Because of this violation, the judge sided with the consumer and against the law offices. Our impression? Debt collection agencies are becoming increasingly aggressive in their debt collection tactics, and it’s critically important to hold their feet to the fire when they cross the line.

Q & A: When Debt Collectors Call the Wrong Person

Every day, the StopCollector team receives interesting questions from our clients and potential clients. When we receive a question we think will be of interest to our readers, we’ll post it to the StopCollector blog.

Here’s a question we received last week:

I don’t owe any debts at all. The irony is, I have perfect credit, but I can’t get collectors to stop calling for people I don’t even know. I assume they are getting my number from the phone directory because the names of the people they are looking for are close to mine. Does the Fair Debt Collection Practices Act still apply to me, even though I have no debt?

That’s a great question! All too often, debt collection agencies call the wrong person to the point of harassment. Thankfully, the Fair Debt Collection Practices Act (FDCPA) covers anyone subjected to unfair collection practices – even those who owe no debt or who are called in error. The bottom line is that you have the same rights under the FDCPA that a debtor has, and can collect damages from the debt collector when you file suit in federal court.
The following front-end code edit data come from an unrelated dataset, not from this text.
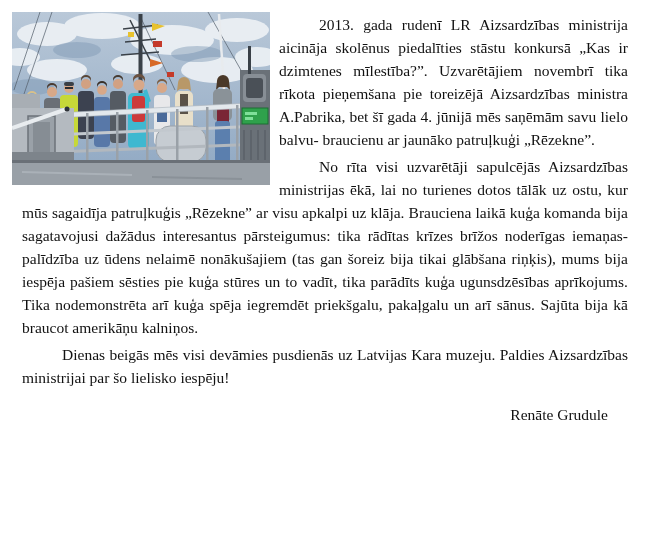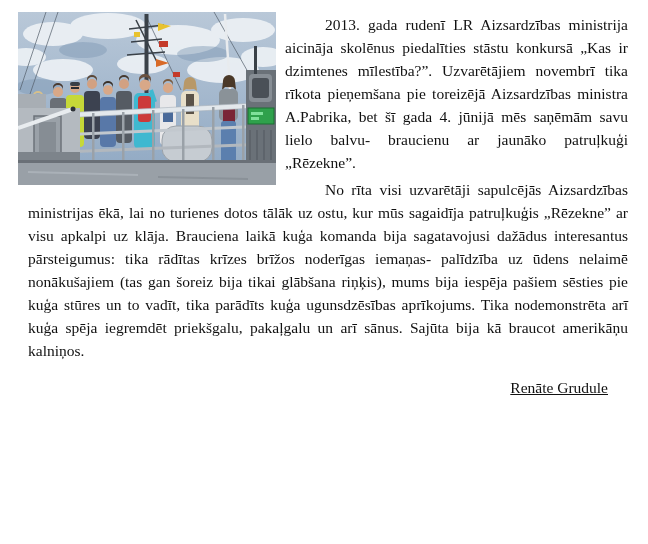"2013. gada rudenī LR Aizsardzības" .page { padding: 13px 20px 0 28px -> 13px 20px 0 22px }
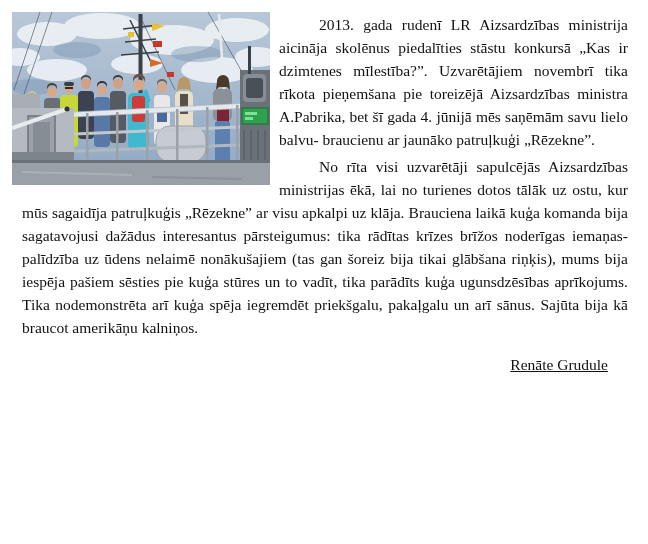"Dienas beigās mēs visi devāmies" p.para { html: none -> <p>Dienas beigās mēs visi devāmies pusdienās uz Latvijas Kara muzeju. Paldies Aizsardzības ministrijai par šo lielisko iespēju!</p> }
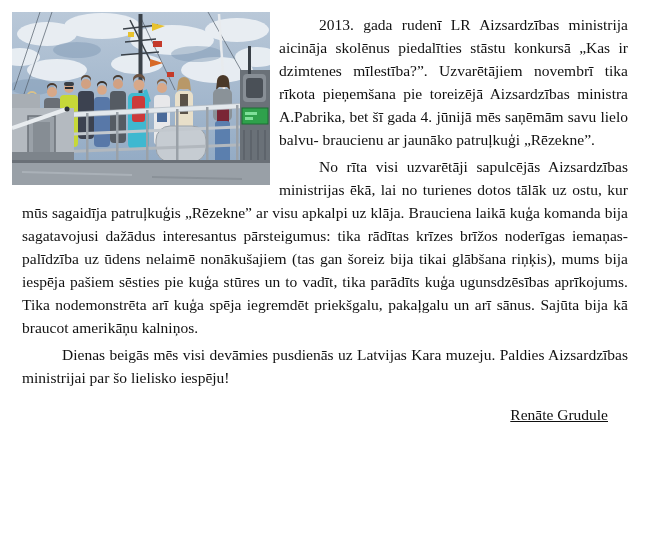"Renāte Grudule" p.signature { text-decoration: underline -> none }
Borrowing Students May Get a Break with Financial Reform

The New York Times recently published a thoughtful article about the crushing burden facing many young people as a result of student loans. Although it’s next to impossible to discharge student loan obligations through a bankruptcy proceeding, the financial reform legislation currently before Congress may change that. Under proposed legislation, the status of federal student loans would remain the same, but private student loans would be eligible for discharge in a bankruptcy proceeding.